Tijuana, Mexicali, Rosarito, and Ensenada were affected by gang violence, which included the torching of automobiles and the blocking of roads.
Due to the violence, the U.S. Consulate in Tijuana told its staff about midnight to “shelter in place until further notice.”
It was the third time this week that drug gangs carried out extensive fires and killings in Mexican cities. As a result of arguments or efforts to apprehend gang members, the gangs seem to be targeting shops, automobiles, and innocent bystanders.
In Tijuana, unidentified persons set fire to a number of automobiles, as shown in this photograph.
On August 12, 2022, in Tijuana, Mexico, members of the security forces stand alongside a burned vehicle that was set on fire by unidentified persons.
JORGE DUENES / REUTERS
The mayor of Tijuana, Montserrat Caballero, attributed the vandalism on feuds between rival drug gangs. According to Tijuana authorities, roughly ten locations in the city were the sites of car arson.
Caballero made a public plea to “organized crime,” the phrase used in Mexico for drug cartels, to cease the trend of increasing attacks on innocent citizens.
“Today we are telling the organized criminal organizations that are perpetrating these atrocities that Tijuana will stay open and take care of its residents, and we are also asking them to settle their debts with those who haven’t paid what they owe, not with families and hard-working individuals,” added Caballero.

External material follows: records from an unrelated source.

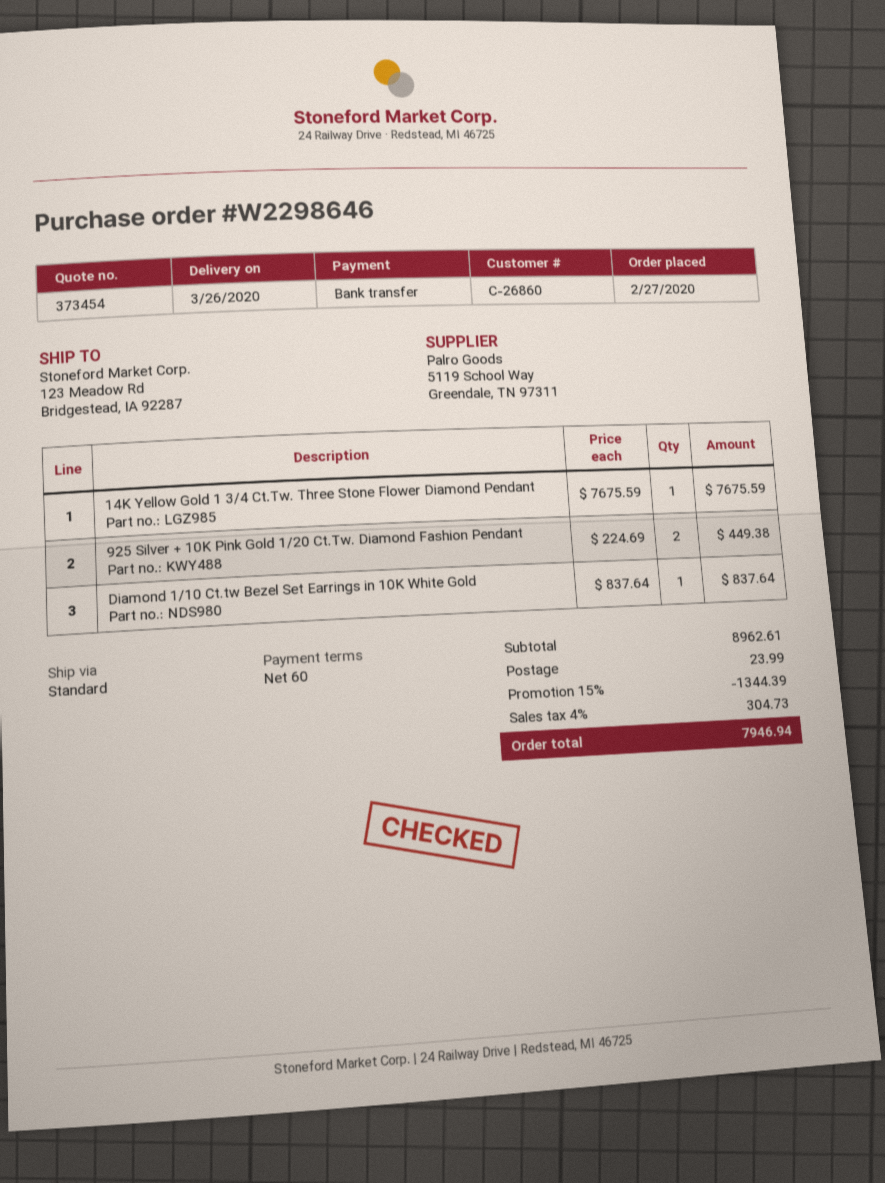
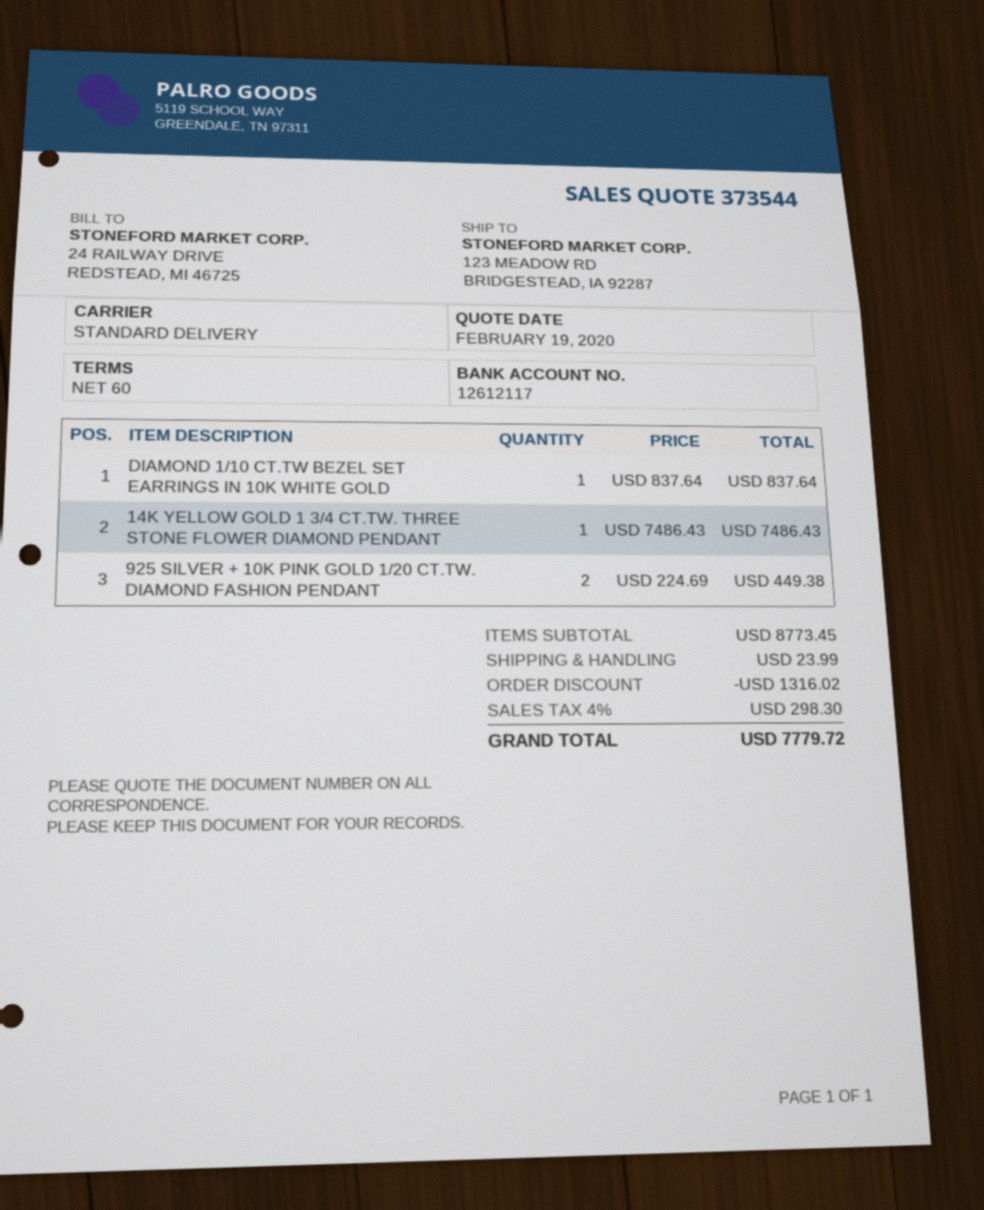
quote number: 373454 -> 373544
14K Yellow Gold 1 3/4 Ct.Tw. Three Stone Flower Diamond Pendant: 1 x 7675.59 = 7675.59 -> 1 x 7486.43 = 7486.43
subtotal: 8962.61 -> 8773.45
discount: 1344.39 -> 1316.02
tax: 4% = 304.73 -> 4% = 298.30
total: 7946.94 -> 7779.72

Saturday, the scope of the violence was yet unknown. The U.S. Consulate General in Tijuana issued a statement late on Friday night indicating that it “is aware of reports of several car fires, roadblocks, and substantial police action in Tijuana, Mexicali, Rosarito, Ensenada, and Tecate.”
The mayor’s statement about keeping open was likely a reference to Ciudad Juarez, across the border from El Paso, Texas, where several courses and public activities were canceled on Thursday due to similar violence.
After a confrontation between rival gangs at a nearby jail left two prisoners dead, alleged gang members embarked on a shooting rampage in Ciudad Juarez, murdering nine individuals, including four radio station personnel.
Tuesday, drug cartel gunmen in the western states of Jalisco and Guanajuato burned vehicles and businesses in response to an attempt to arrest a high-ranking cartel leader of the Jalisco cartel, which the Department of Justice considers “one of the five most dangerous transnational criminal organizations.”
The boss of the cartel, “El Mencho” Nemesio Oseguera, is among the most sought after by Mexican and American authorities. There was no evidence that Oseguera participated in Tuesday’s conflict.
The region bordering southern California around Tijuana is a rich drug-trafficking corridor that was once controlled by the Arellano Felix cartel but has since become a battleground for numerous gangs, such as the Jalisco and Sinaloa cartels.
Thursday, President Andrés Manuel López Obrador commented on the violence in Ciudad Juárez “They assaulted the innocent civilian population as a form of retaliation. It was no longer merely a conflict between two parties when they started to kill civilians, innocent people. This is the most regrettable aspect of the situation.”
The gunshots resulted in the deaths of four MegaRadio personnel who were broadcasting a live promotional event outside a pizza shop in Ciudad Juárez.
Such arbitrary violence is not unprecedented in Mexico.
In June of last year, a rival branch of the Gulf cartel stormed the border city of Reynosa and murdered fourteen “innocent persons,” according to the city’s governor. The military retaliated by eliminating four alleged gunman.
And cartels in Mexico routinely kidnap and burn automobiles to divert police attention or prevent them from chasing gunmen.